Puis on entre dans l’horreur, graduellement, comme on pénètre au cœur de la forêt. Assassinat, début 61, de Patrice Lumumba, figure de l’indépendance du Congo Belge. Lutte contre la colonisation, résistance. Quatre millions de morts en République Démocratique du Congo, une  sorte de génocide. « La fin du monde n’est pas à la même heure pour tout le monde ». Des millions de réfugiés, des millions de déplacés internes : « La vie en suspension ».
Camps de réfugiés, à Goma, sur le front avec le Rwanda, dans la zone de conflit où agissent les groupes armés. Vols, viols, violences des enfants soldats. La peur, les machettes, les cadavres, l’attente. « Ils ont massacré sur quinze kilomètres cette nuit-là ». Barbarie, « La faillite de l’homme ». Le visage de Fortuné, avec son fils, Volonté, né d’un viol. Image forte. « On se bat pour rester digne ».

Dans les camps, on essaie de survivre, avec, par famille et par mois : 0 ,5 kg de sel, 12  kgs de farine 3,6 kgs de fèves sèchées, 0,9 hl d’huile. « Il n’y a que là-bas que la vie soit réelle. Il n’y a que là-bas que le mensonge cesse ». Mais, là-bas, il n’y a pas d’enfance, les visages sont graves. Les enfants meurent. Certains prient et « le monde s’englue ». Alors, témoigner devient vital, sinon tout meurt.
C’est le sens du voyage de Philippe Ducros qui dit, ici, l’indicible.

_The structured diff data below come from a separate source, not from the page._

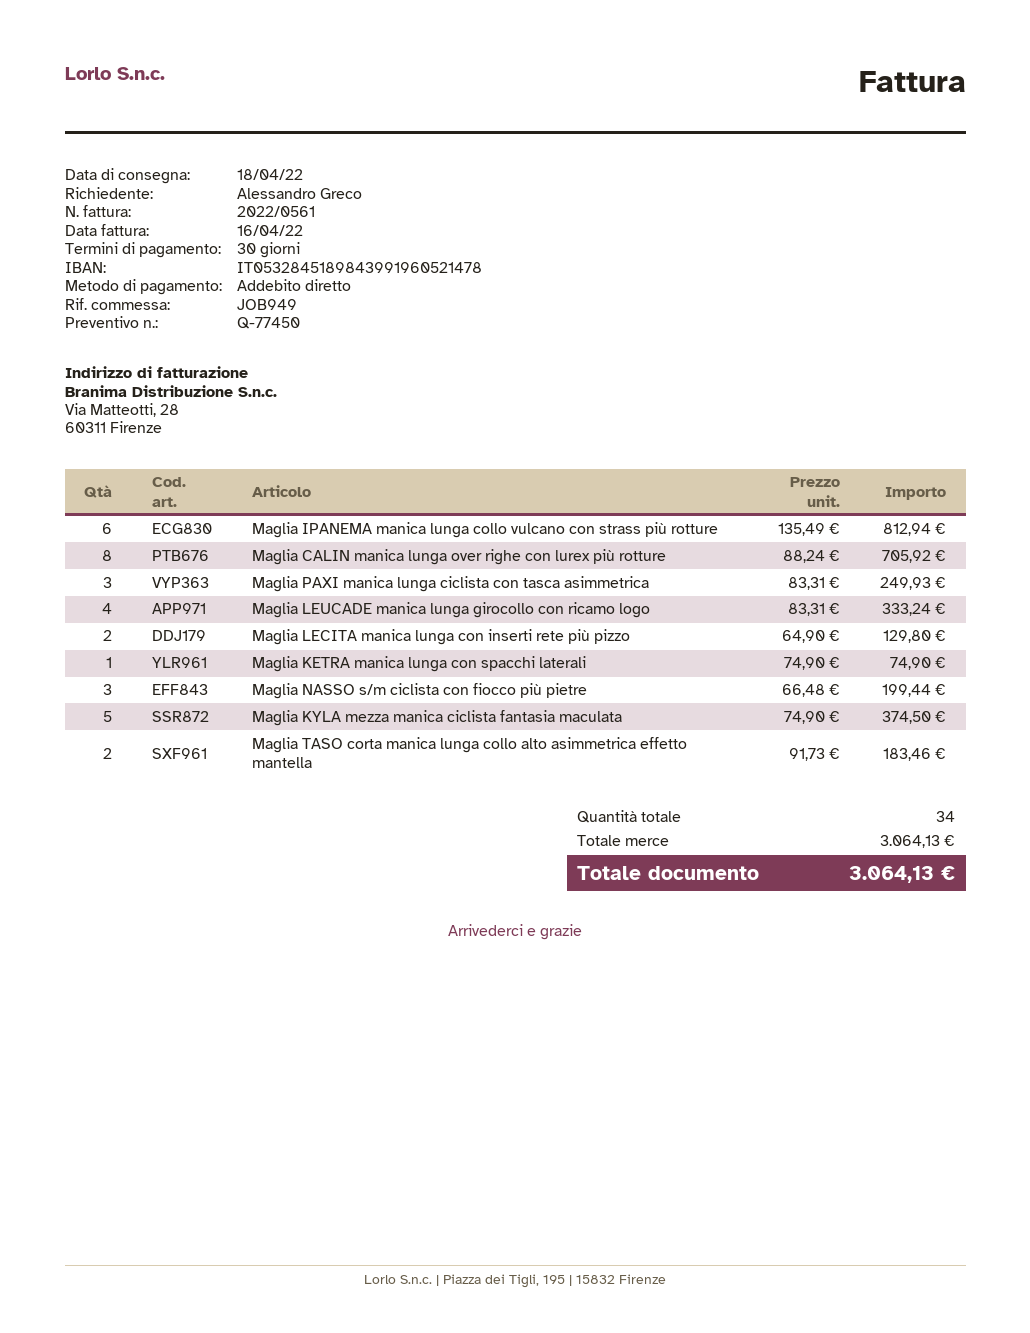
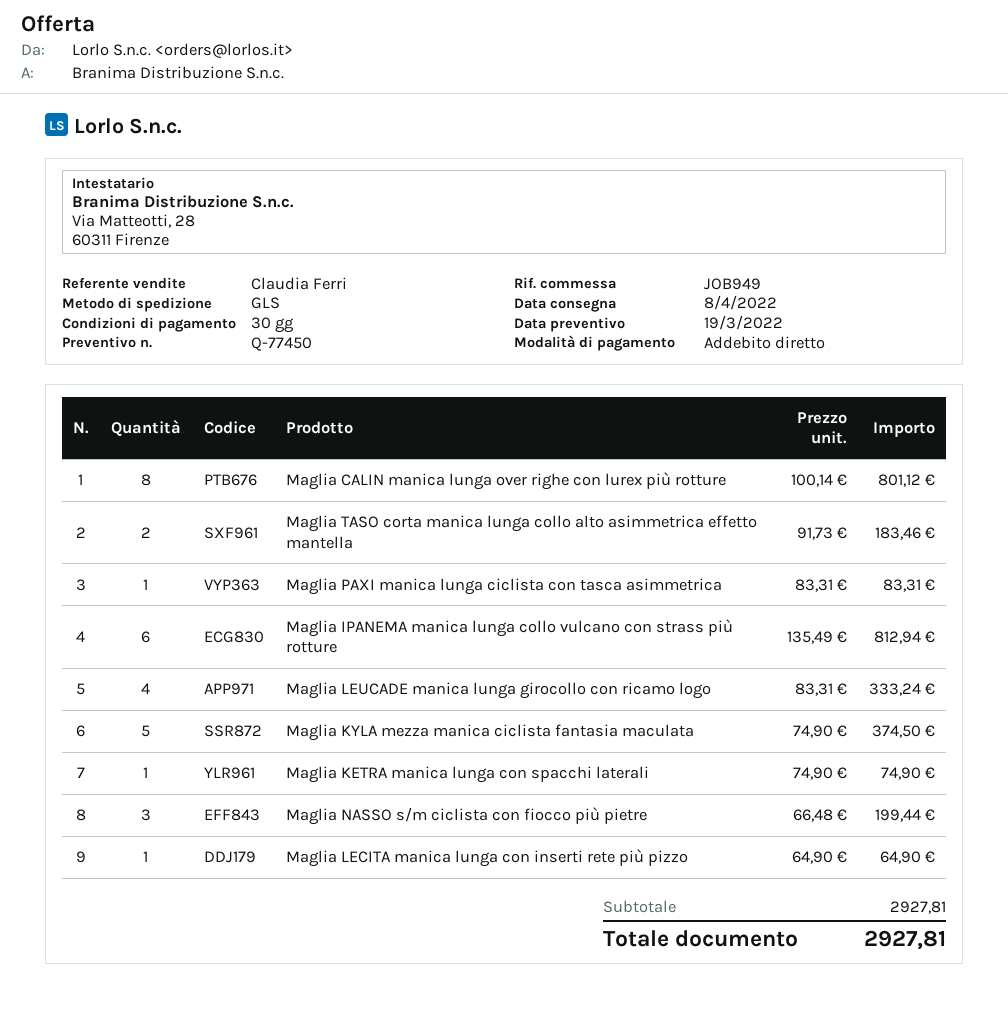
delivery date: 2022-04-18 -> 2022-04-08
Maglia CALIN manica lunga over righe con lurex più rotture: 8 x 88.24 = 705.92 -> 8 x 100.14 = 801.12
Maglia PAXI manica lunga ciclista con tasca asimmetrica: 3 x 83.31 = 249.93 -> 1 x 83.31 = 83.31
Maglia LECITA manica lunga con inserti rete più pizzo: 2 x 64.90 = 129.80 -> 1 x 64.90 = 64.90
subtotal: 3064.13 -> 2927.81
total: 3064.13 -> 2927.81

Le concept qu’il développe avec  la photo et l’art du récit, permet ce chemin initiatique, et porte  une démarche qui se situe  entre l’intime et le monde entier.

Brigitte Rémer

 

 

Paris-Quartier d’été – Maison des Métallos, 94 rue Jean-Pierre Timbaud. 75011

14 au 29 juillet, de 18h à 21h.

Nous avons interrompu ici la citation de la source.